10 Originellement, ce type de carnet manifold22 comprend 50 feuillets numérotés et autocopiants : le feuillet original à petits carreaux est destiné à être détaché, le second reste dans le carnet. Ici ne demeurent que 40 pages de feuillets originaux, qui ont été détachées pour être insérées dans la machine à écrire avant d’être clichées dans l’ordre et reliées par des spirales. Tout pointe donc vers la désignation ostensible des gestes qui ont présidé au détournement des fonctions utilitaires premières du carnet de factures, autrement dit vers sa facture. Ce geste de réappropriation d’un support standard va de pair avec l’écriture mécanique, dont la régularité et les accidents signalent une écriture normalisée et ordinaire. Mais le support est autrement sémiotisé. La lecture du texte révèle qu’il est aussi question de faire ses comptes (« la vie ne coûte pas cher / combien coûte une vie ? / combien le prix du vivant ») ou mieux, de les régler. Le texte relate en effet les dissensions entre « il », « l’autre » et un « je » qui apparaît dans la seconde partie de l’opuscule, après une page de dessin qui pourrait représenter deux profils aux traits hérissés. Cette seconde partie semble rejouer la première, sous un angle différent, celui d’une saisie de soi non par les comptes/contes/fictions, mais par la logorrhée. C’est ainsi la question du rapport à soi (« comment je me suis vu comment j’ai vu le voir comment je me suis deviné »23) qui est abordée non seulement dans les textes, mais dans la forme du carnet dont la fonction de duplication, d’autocopie joue à plein.

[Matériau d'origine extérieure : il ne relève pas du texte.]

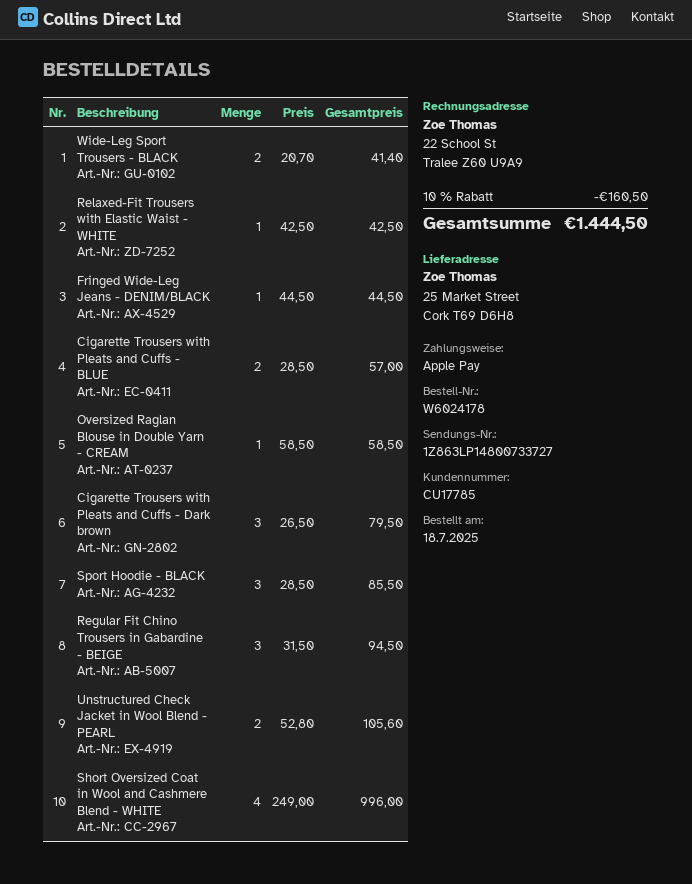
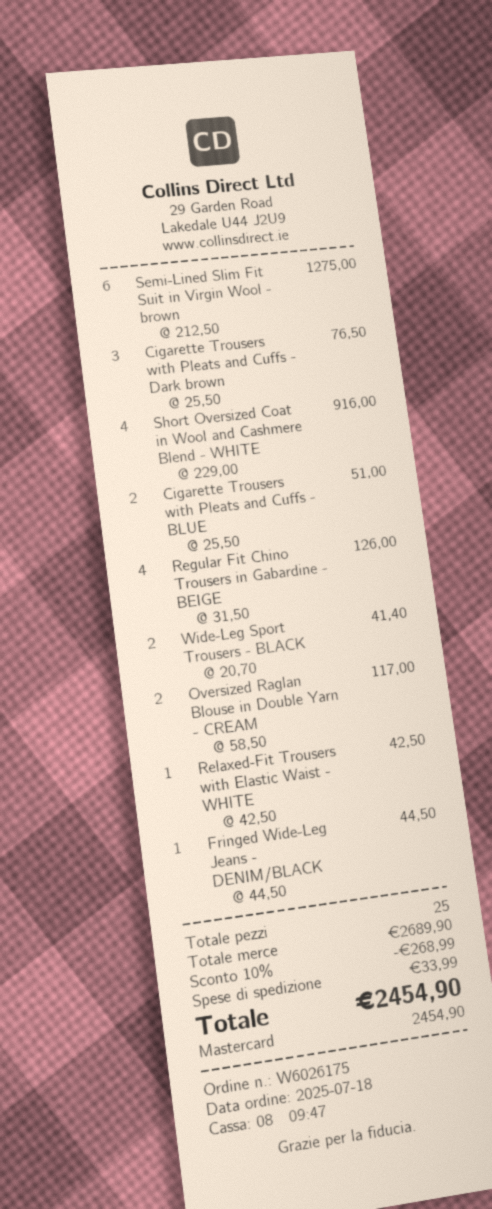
order number: W6024178 -> W6026175
payment method: Apple Pay -> Mastercard
Cigarette Trousers with Pleats and Cuffs - BLUE: 2 x 28.50 = 57.00 -> 2 x 25.50 = 51.00
Oversized Raglan Blouse in Double Yarn - CREAM: 1 x 58.50 = 58.50 -> 2 x 58.50 = 117.00
Cigarette Trousers with Pleats and Cuffs - Dark brown: 3 x 26.50 = 79.50 -> 3 x 25.50 = 76.50
Sport Hoodie - BLACK: 3 x 28.50 = 85.50 -> none
Regular Fit Chino Trousers in Gabardine - BEIGE: 3 x 31.50 = 94.50 -> 4 x 31.50 = 126.00
Unstructured Check Jacket in Wool Blend - PEARL: 2 x 52.80 = 105.60 -> none
Short Oversized Coat in Wool and Cashmere Blend - WHITE: 4 x 249.00 = 996.00 -> 4 x 229.00 = 916.00
Semi-Lined Slim Fit Suit in Virgin Wool - brown: none -> 6 x 212.50 = 1275.00
discount: 10% = 160.50 -> 10% = 268.99
shipping: none -> 33.99
total: 1444.50 -> 2454.90

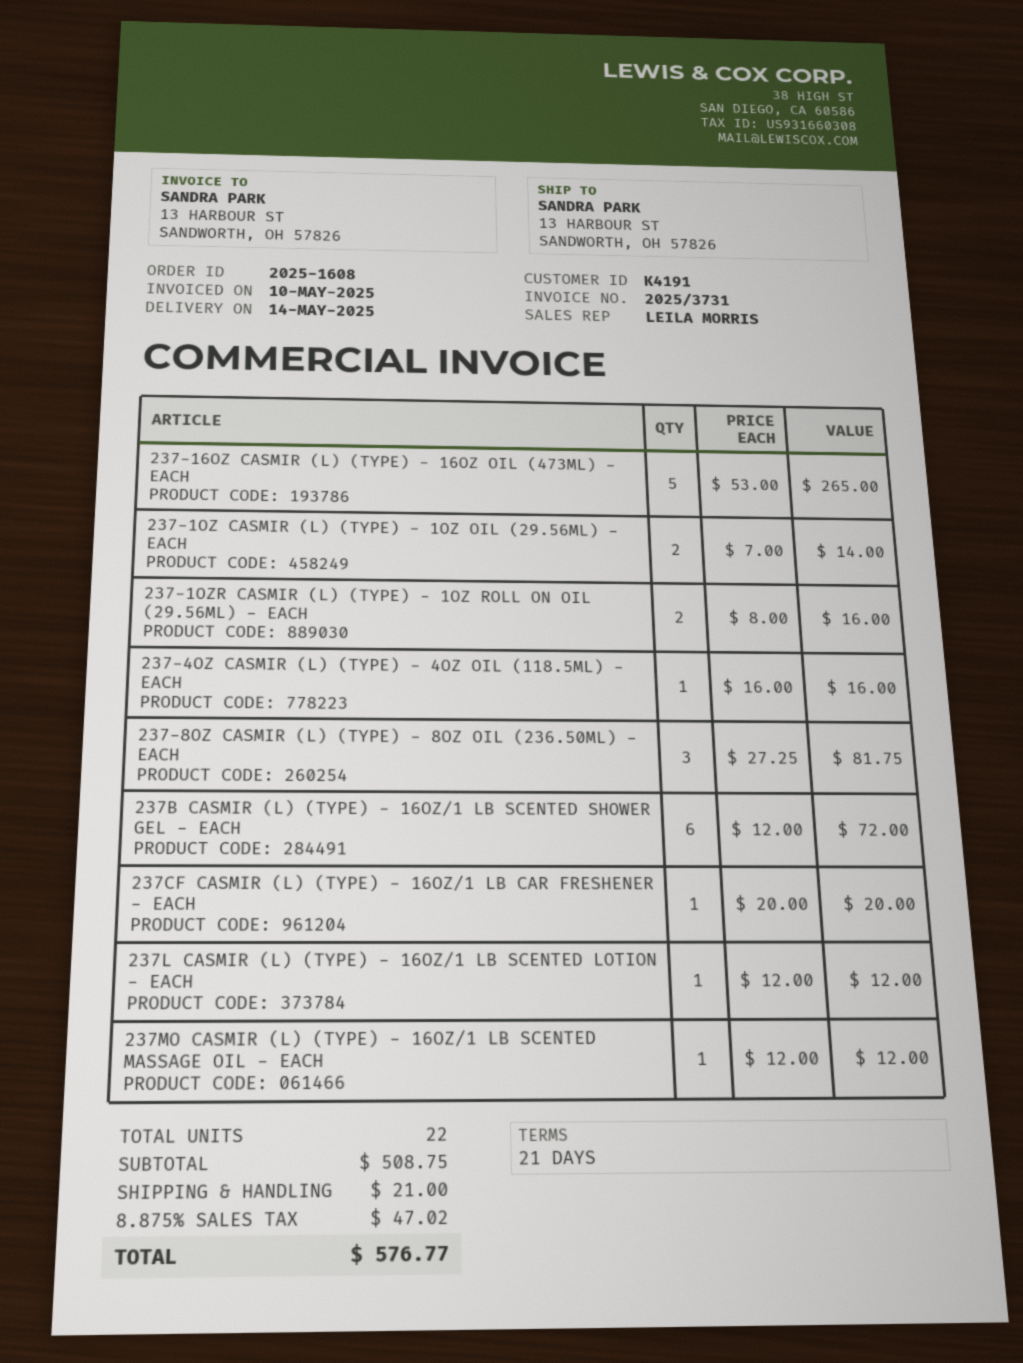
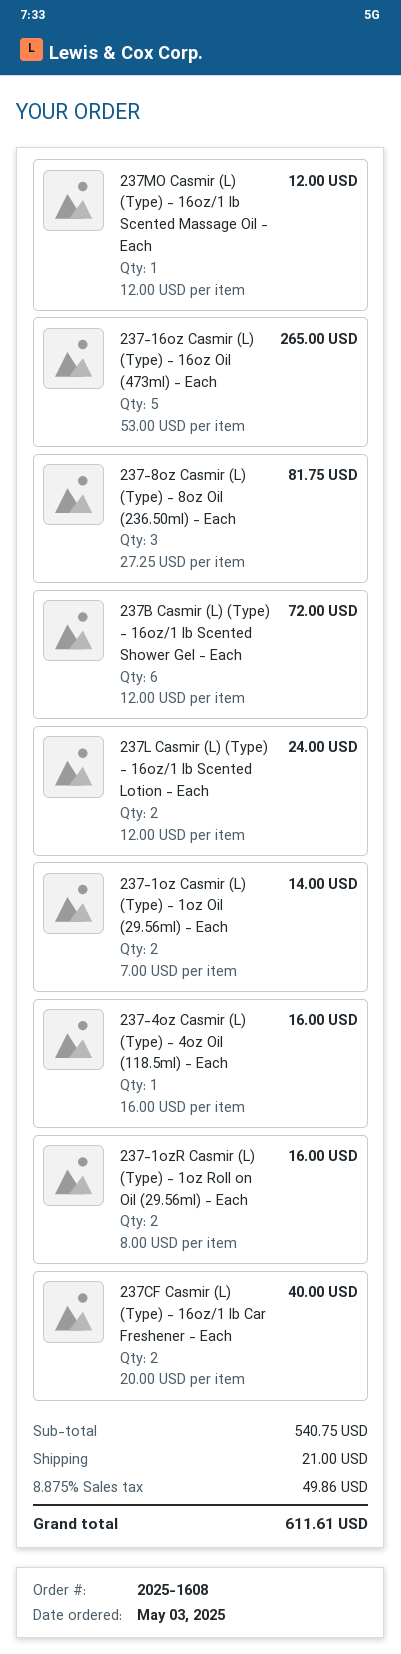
237CF CASMIR (L) (TYPE) - 16OZ/1 LB CAR FRESHENER - EACH: 1 x 20.00 = 20.00 -> 2 x 20.00 = 40.00
237L CASMIR (L) (TYPE) - 16OZ/1 LB SCENTED LOTION - EACH: 1 x 12.00 = 12.00 -> 2 x 12.00 = 24.00
subtotal: 508.75 -> 540.75
tax: 8.875% = 47.02 -> 8.875% = 49.86
total: 576.77 -> 611.61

11 L’esthétique « do it yourself » relève aussi très frontalement de la publication de brouillons. C’est le cas notamment de Tennis de table publié par Plaine Page en 2016, maison d’édition consacrée aux écritures contemporaines plastiques et performatives. Le livre se présente comme le clichage d’un cahier de brouillon, lequel apparaît d’ailleurs sous forme d’original photographié dans son environnement natif à la fin de l’ouvrage. Quelques signes (usage du blanc correcteur, collage du chiffre 100 à la place du 48 indiquant le nombre de pages du cahier d’écolier) indiquent cependant que ce que nous avons en main n’est pas la simple reproduction d’un brouillon. Ce qui est en effet cliché, ce ne sont pas uniquement des pages qui proviennent de divers cahiers et même de divers supports d’écriture, ce sont aussi des dessins, des feuilles volantes, des bouts de papiers, des photographies, des tickets de train, etc. Il ne faudrait donc pas se méprendre sur le sens de cette exhibition. Il ne s’agit ni d’offrir un document à la critique génétique, ni de fétichiser une origine, car le brouillon ne se présente pas seul : c’est en effet un recueil — une collection — qui fait l’objet d’opérations de prélèvement, de montage, de transcription, voire de réécriture, confrontant dans ce cas écriture manuscrite et écriture numérique. Parfois le support d’accueil de l’écrit est exhibé, parfois, lorsque le cadrage est resserré, il disparaît, estompant les effets de mise en abyme d’un support écrit dans un autre. En revanche, le cadrage large du clichage permet d’indexer les divers gestes de manipulation des supports manuscrits suggérant par là même une agentivité qui ne relève pas à proprement parler d’une écriture, mais indéniablement d’un agencement des images de l’écrit.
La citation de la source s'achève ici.